I know not how long we sat there; it was probably a matter of hours, and we might have sat for other hours had not something aroused me. It was a vague shadow moving like a tentacle of the darkness about the opening of the lower tunnel.

“Who’s there?” I shouted sharply, and Kahikatea raised his head inquiringly.

The answer to my challenge came from a very long way off; it was the wild and hideous laugh of the wizard. I sprang to my feet and stood looking into the gloom, where all I could see of him was his eyes, which caught and reflected the glare of the fire. He was crouching in the shadows as I advanced towards him.

“Servant of the Vile Brotherhood of Huo,” I said, “you are no longer free to move; you are——”

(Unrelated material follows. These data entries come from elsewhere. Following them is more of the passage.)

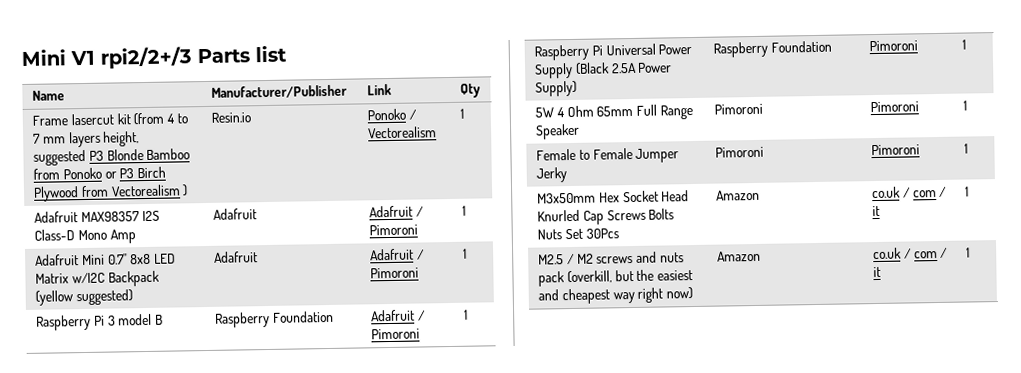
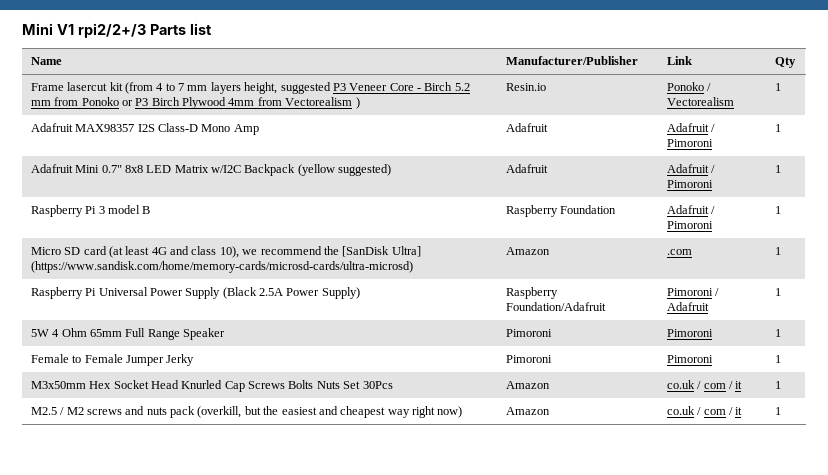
[106,148,191,161] Blonde Bamboo -> [349,82,470,91] [30,100,51,106] Veneer Core - Birch 5.2 mm
(80, 194) none -> [228,98,255,106] 4mm
(469, 314) none -> [30,246,421,258] [30,261,413,273] [505,247,550,255] [666,249,692,255] [774,247,781,255] // Micro SD card (at least 4G and class 10), we recommend the [SanDisk Ultra] (https://www.sandisk.com/home/memory-cards/microsd-cards/ultra-microsd) | Amazon | .com | 1
[770,40,832,53] [869,40,919,52] Foundation | Pimoroni -> [505,302,606,311] [666,288,720,296] [666,302,709,311] Foundation/Adafruit | Pimoroni / Adafruit

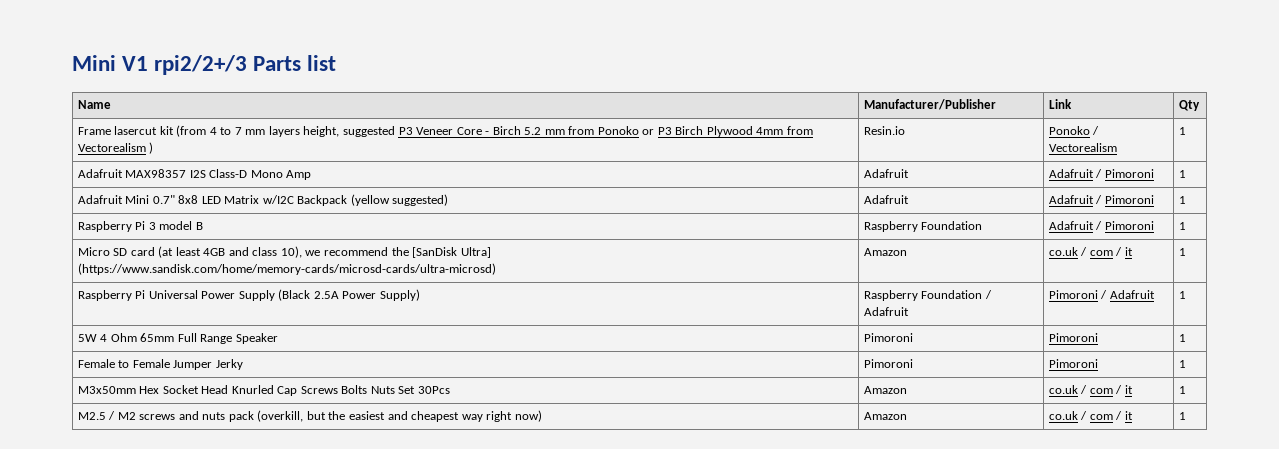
[151,247,167,255] 4G -> [203,248,226,256] 4GB
[666,249,692,255] .com -> [1048,247,1133,256] co.uk / com / it
[505,302,606,311] Foundation/Adafruit -> [921,290,992,299] [863,307,909,316] Foundation / Adafruit

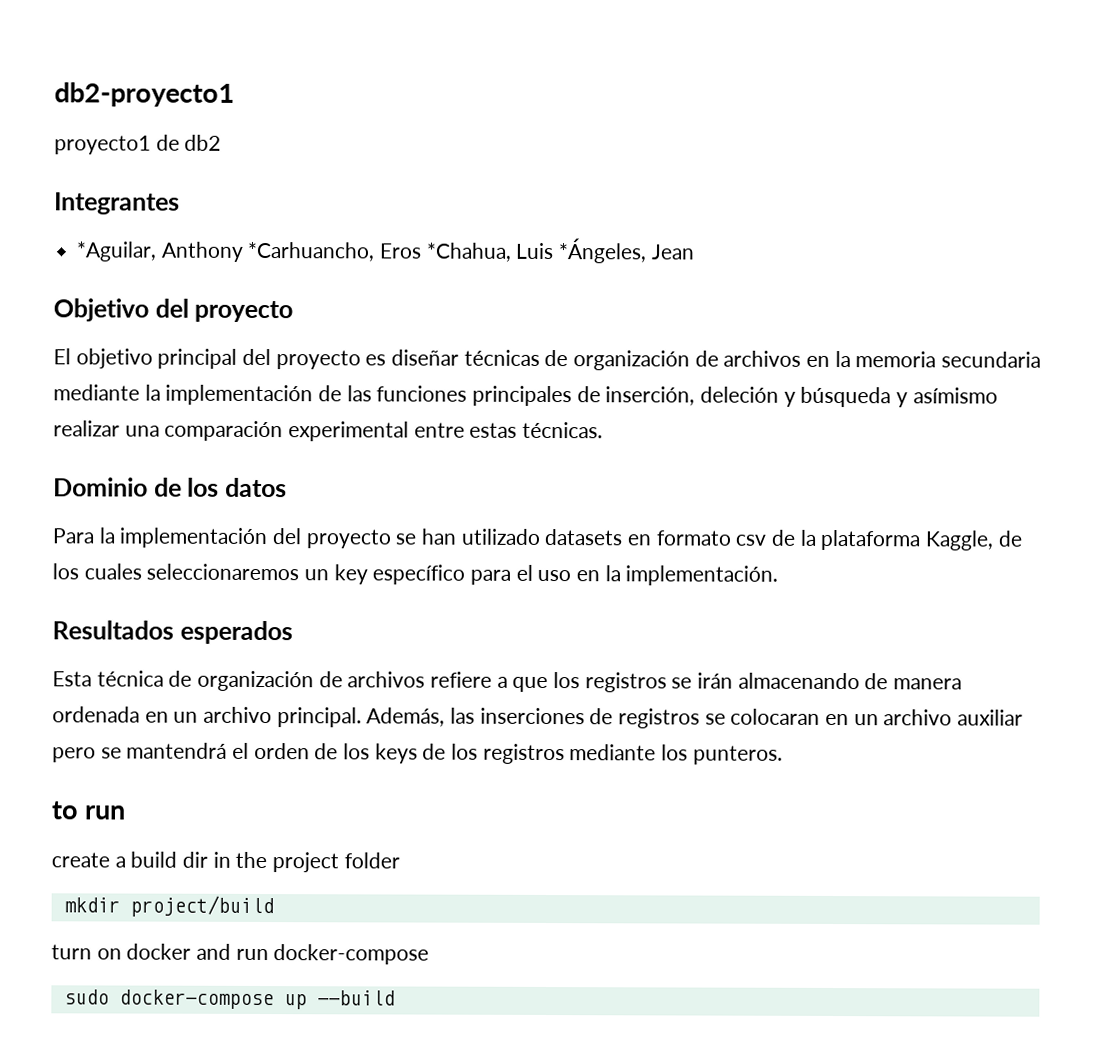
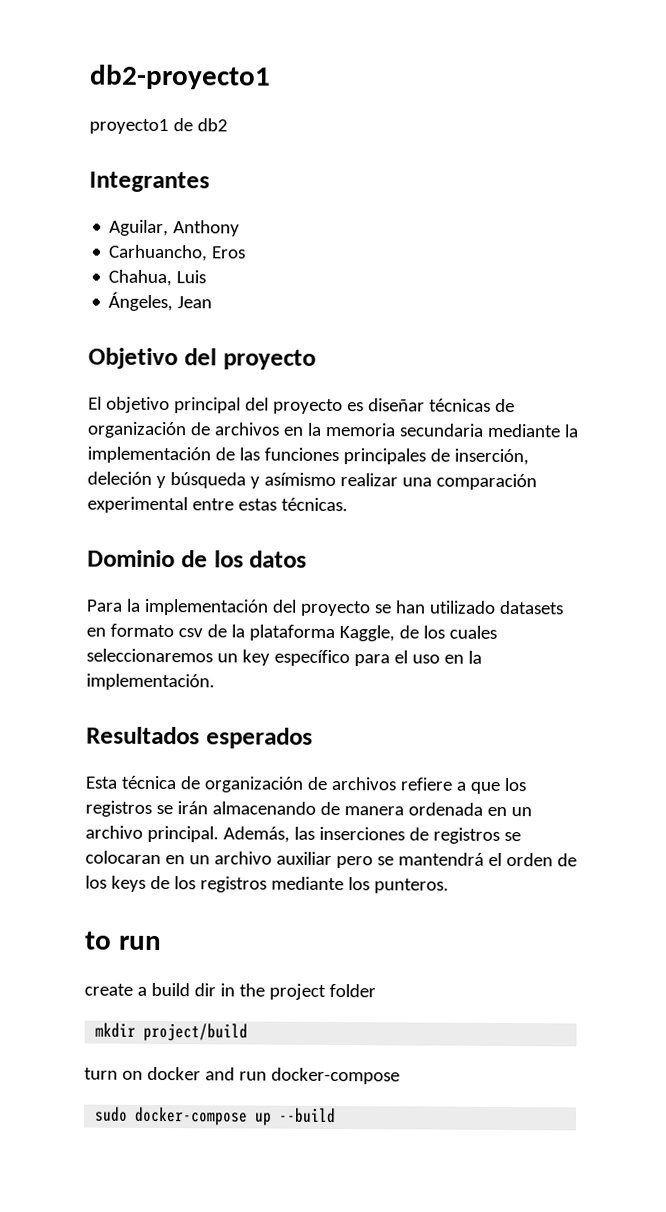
[76,241,157,262] *Aguilar, -> [109,219,170,237] Aguilar,
[247,241,375,262] *Carhuancho, -> [108,244,209,262] // Carhuancho,
[425,242,511,262] *Chahua, -> [108,269,173,287] // Chahua,
[558,238,648,264] *Ángeles, -> [108,291,174,312] // Ángeles,

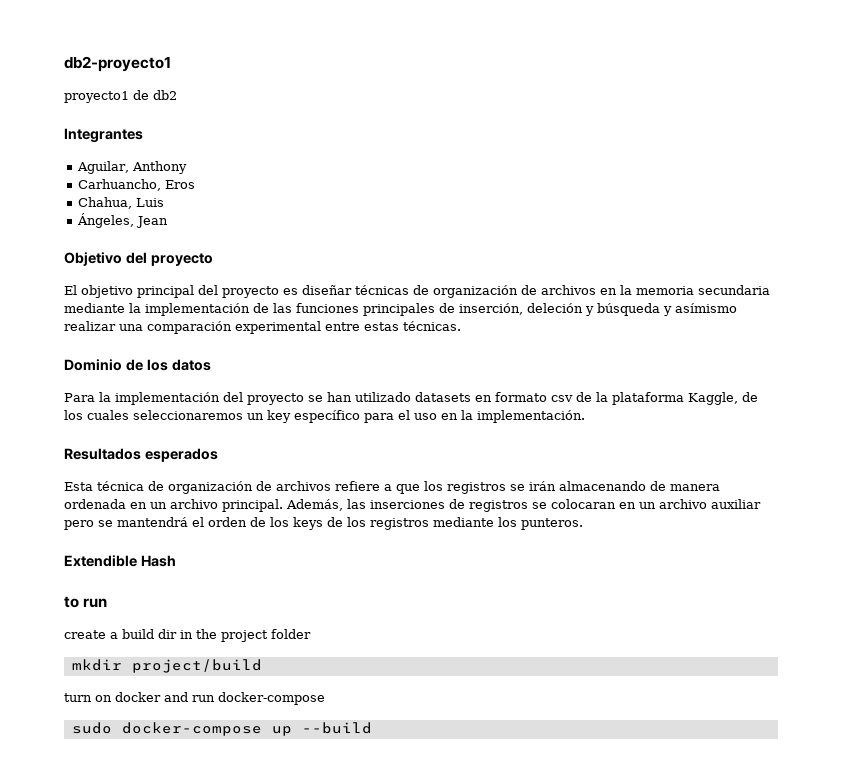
(449, 886) none -> [64,555,176,567] // Extendible Hash

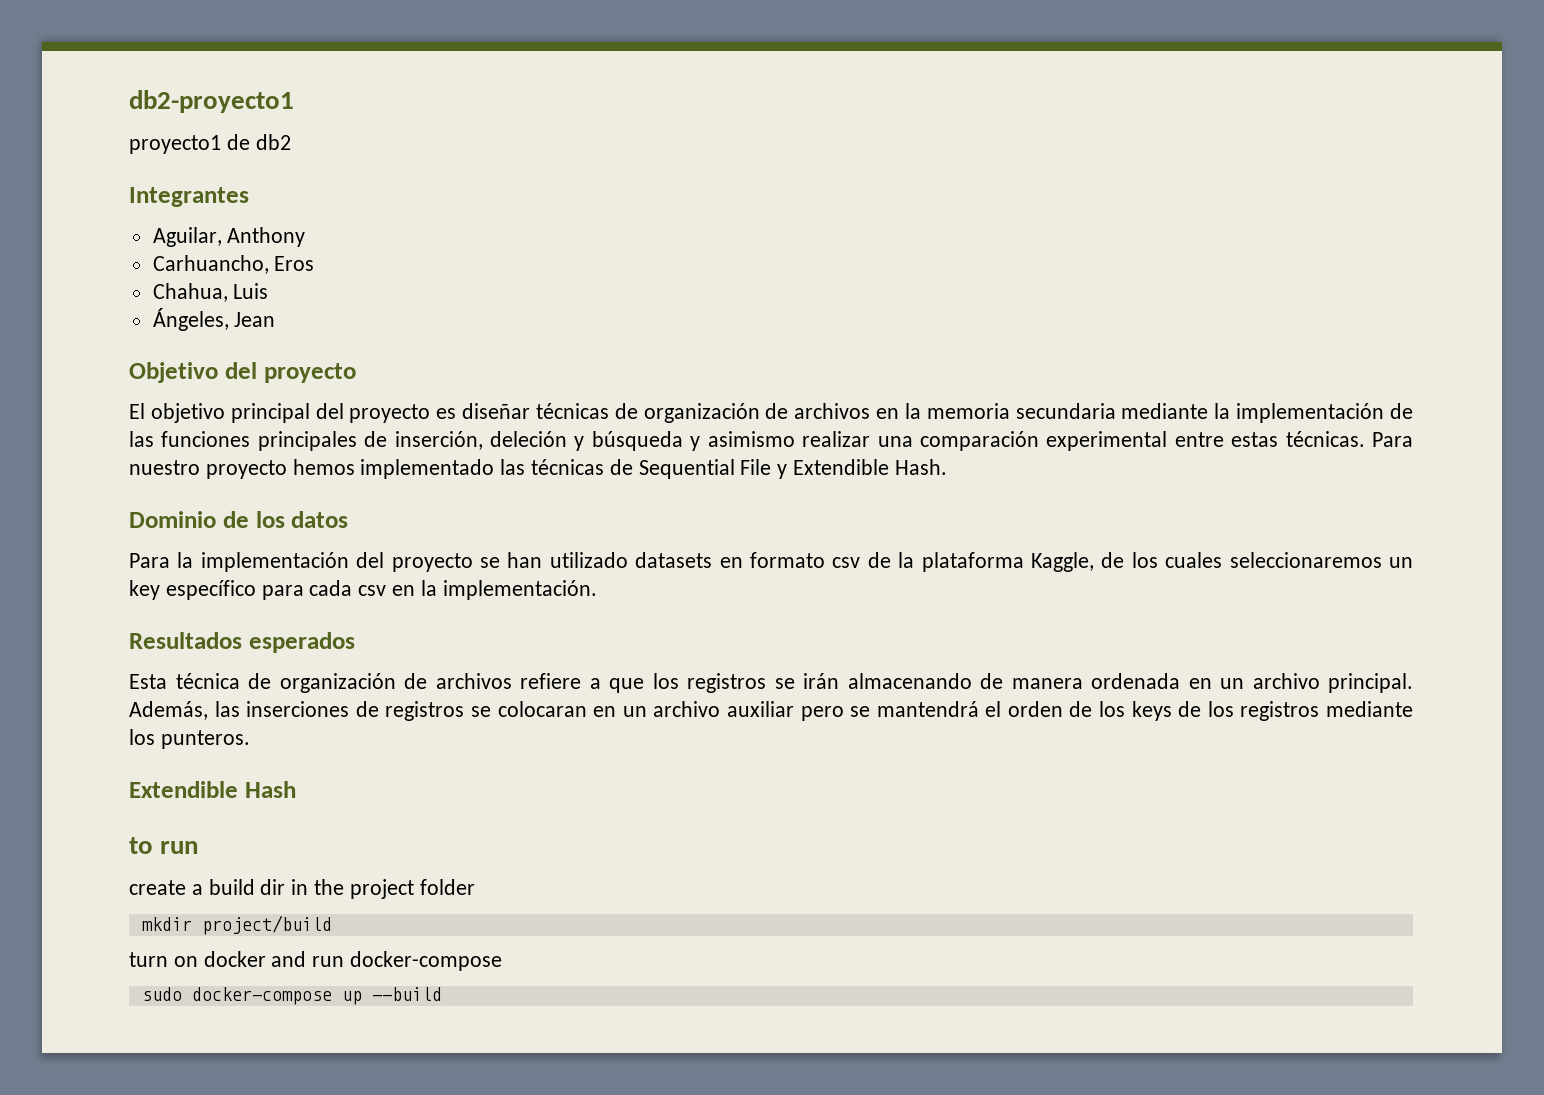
[675,303,737,313] asímismo -> [707,431,795,447] asimismo
(461, 326) none -> [1372,432,1413,447] [129,459,947,479] Para nuestro proyecto hemos implementado las técnicas de Sequential File y Extendible Hash.
[398,410,437,420] el uso -> [309,580,387,596] cada csv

But the harsh laugh, sounding again nearer than before, cut my words short, and I knew the power of the poison had passed. He was again the powerful agent of evil, a thing to be feared, and, if possible, to be strangled.

“Come out here!” I said, “and I will fight you on equal terms now that your infernal poisoned darts are gone. But, first, what are we to fight about? You have been punished, and Hinauri, the Bright One, is dead—her body lies there.” I pointed to the open space by the fire where Kahikatea sat almost unheeding by the side of his lost love.

The negro came out of the dark at my words and stood before me. I saw his eyes rove quickly over me, and they bore a devilish glint of triumph as he saw that his reed tube was not in my hand.

“We will fight for the body of the Bright One,” he said, “and when I have bound you I will bind your friend there. Then”—he concluded by pointing his skinny finger at the white form of Hinauri.

I ground my teeth, but, before I could spring at him, Kahikatea’s deep voice arrested me.

“Stop!” he cried, springing to his feet and coming forward with fingers crooked and brows let down; “it is my privilege to strangle this black villain, whoever he is.”